Doctor of Philosophy, The Ohio State University, 2024, Computer Science and Engineering
Our daily conversations often occur in acoustic environments filled with background noise, reverberation, and competing speech. In such settings, the performance of speech processing systems drastically declines, as they are typically designed to process clean speech. To address this challenge, speaker separation is employed to segregate speech signals. For real-world applications, speaker separation must be talker-independent to accommodate speakers that are not included in the training data. This dissertation focuses on talker-independent speaker separation in conversational or meeting environments, in single- and multi-microphone scenarios.

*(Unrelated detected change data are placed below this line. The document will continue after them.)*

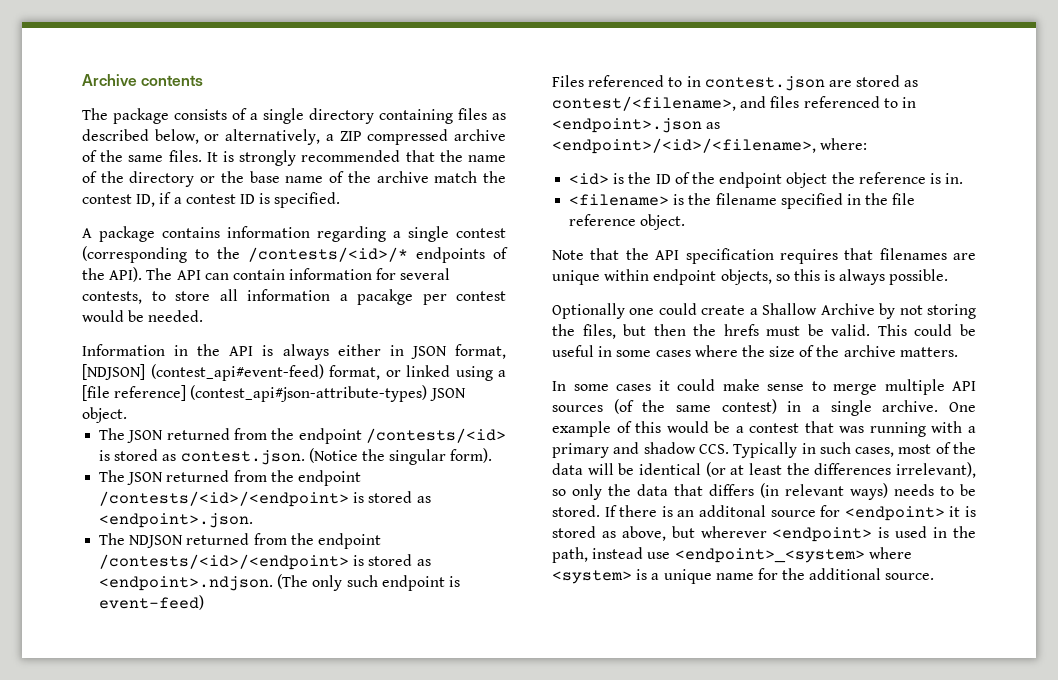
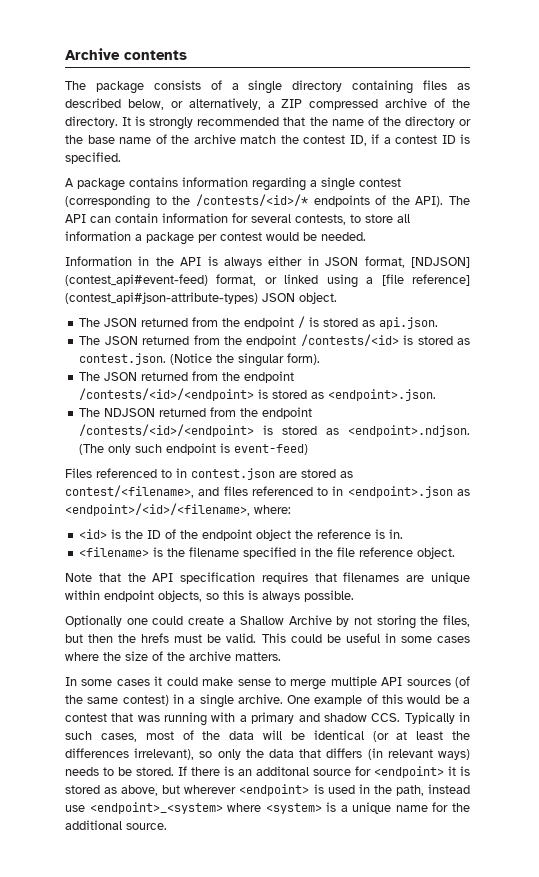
- The package consists of a single directory containing files as described below, or alternatively, a ZIP compressed archive of the same files.
+ The package consists of a single directory containing files as described below, or alternatively, a ZIP compressed archive of the directory.
- The API can contain information for several contests, to store all information a pacakge per contest would be needed.
+ The API can contain information for several contests, to store all information a package per contest would be needed.
+ The JSON returned from the endpoint / is stored as api.json.

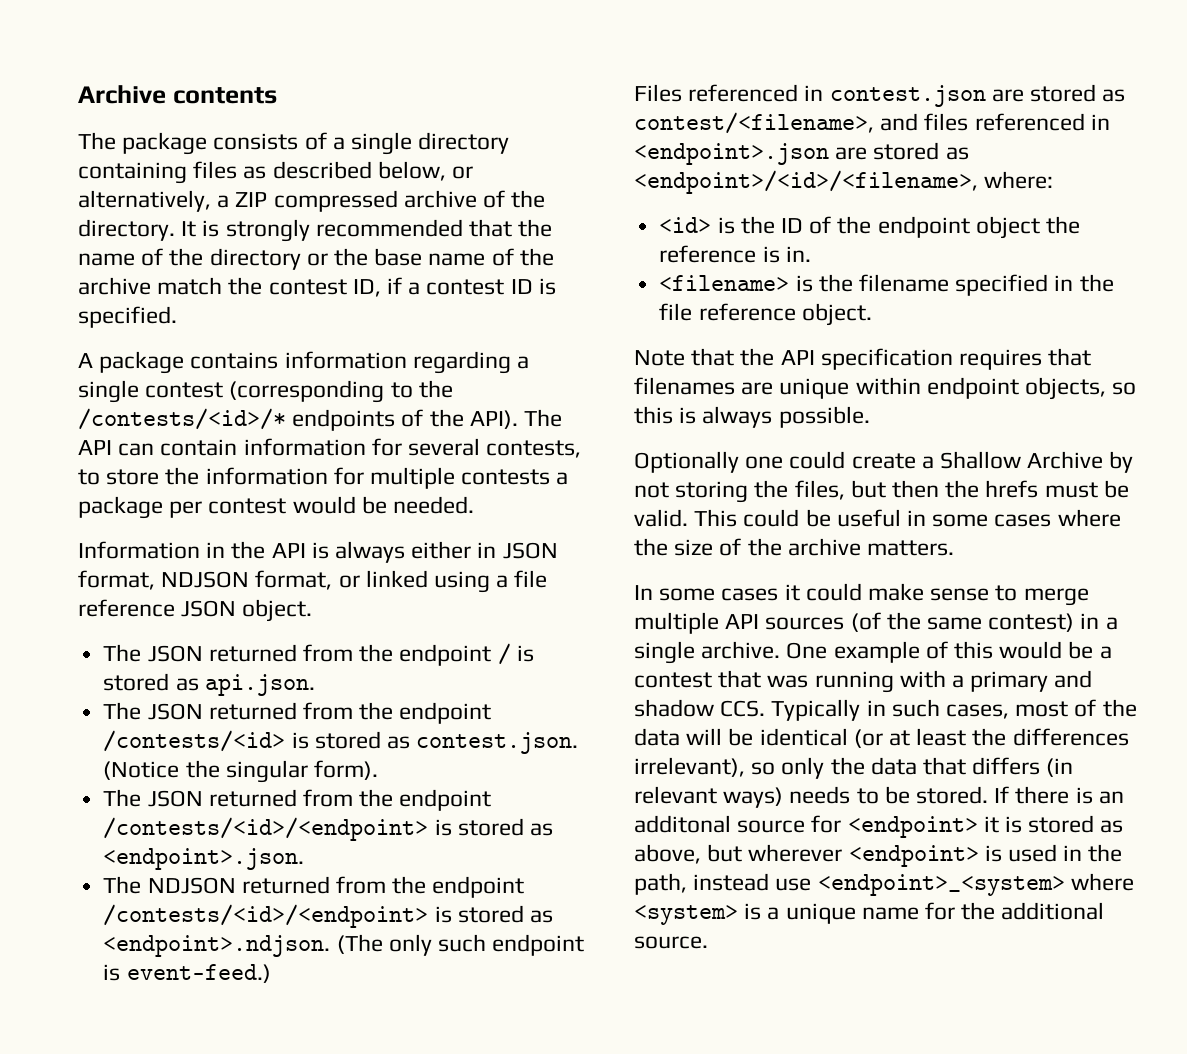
- The API can contain information for several contests, to store all information a package per contest would be needed.
+ The API can contain information for several contests, to store the information for multiple contests a package per contest would be needed.
- Information in the API is always either in JSON format, [NDJSON] (contest_api#event-feed) format, or linked using a [file reference] (contest_api#json-attribute-types) JSON object.
+ Information in the API is always either in JSON format, NDJSON format, or linked using a file reference JSON object.
- The NDJSON returned from the endpoint /contests/<id>/<endpoint> is stored as <endpoint>.ndjson. (The only such endpoint is event-feed)
+ The NDJSON returned from the endpoint /contests/<id>/<endpoint> is stored as <endpoint>.ndjson. (The only such endpoint is event-feed.)
- Files referenced to in contest.json are stored as contest/<filename>, and files referenced to in <endpoint>.json as <endpoint>/<id>/<filename>, where:
+ Files referenced in contest.json are stored as contest/<filename>, and files referenced in <endpoint>.json are stored as <endpoint>/<id>/<filename>, where:

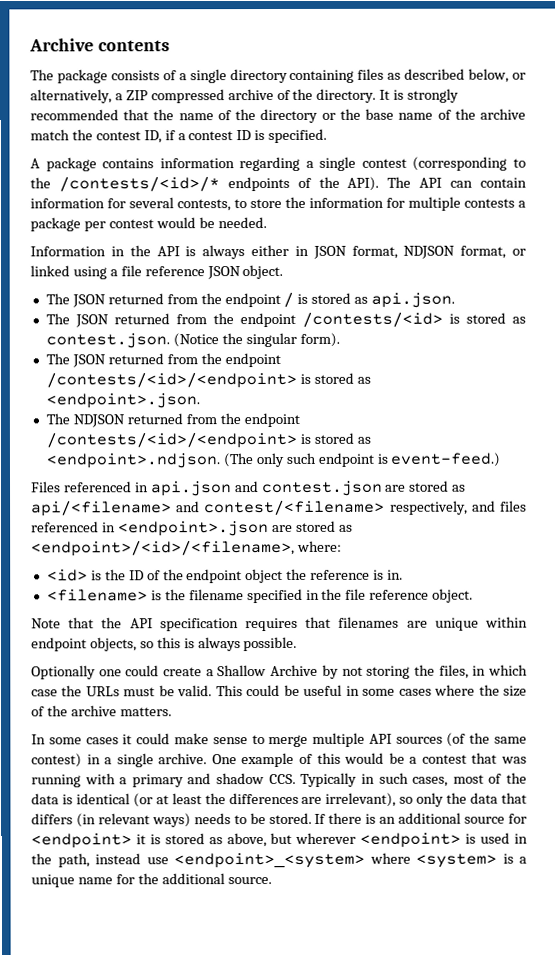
- Files referenced in contest.json are stored as contest/<filename>, and files referenced in <endpoint>.json are stored as <endpoint>/<id>/<filename>, where:
+ Files referenced in api.json and contest.json are stored as api/<filename> and contest/<filename> respectively, and files referenced in <endpoint>.json are stored as <endpoint>/<id>/<filename>, where:
- Optionally one could create a Shallow Archive by not storing the files, but then the hrefs must be valid.
+ Optionally one could create a Shallow Archive by not storing the files, in which case the URLs must be valid.
- One example of this would be a contest that was running with a primary and shadow CCS. Typically in such cases, most of the data will be identical (or at least the differences irrelevant), so only the data that differs (in relevant ways) needs to be stored.
+ One example of this would be a contest that was running with a primary and shadow CCS. Typically in such cases, most of the data is identical (or at least the differences are irrelevant), so only the data that differs (in relevant ways) needs to be stored.
- If there is an additonal source for <endpoint> it is stored as above, but wherever <endpoint> is used in the path, instead use <endpoint>_<system> where <system> is a unique name for the additional source.
+ If there is an additional source for <endpoint> it is stored as above, but wherever <endpoint> is used in the path, instead use <endpoint>_<system> where <system> is a unique name for the additional source.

Conversational speaker separation systems are required to process long audio recordings and handle overlapping speech from a variable number of speakers. Current methods utilize continuous speaker separation (CSS), which divides an audio stream into short, partially overlapped segments of 2-3 seconds, each containing up to two speakers. CSS employs a talker-independent speaker separation model based on deep neural networks (DNN) to process each segment. Training a talker-independent model requires that each output layer of a DNN model associate with a distinct speaker in the mixture. Ambiguity in speaker assignment would lead to conflicting gradients during training. To ensure talker independence, the CSS separation model is trained with permutation invariant training (PIT), exploring all possible output-speaker permutations.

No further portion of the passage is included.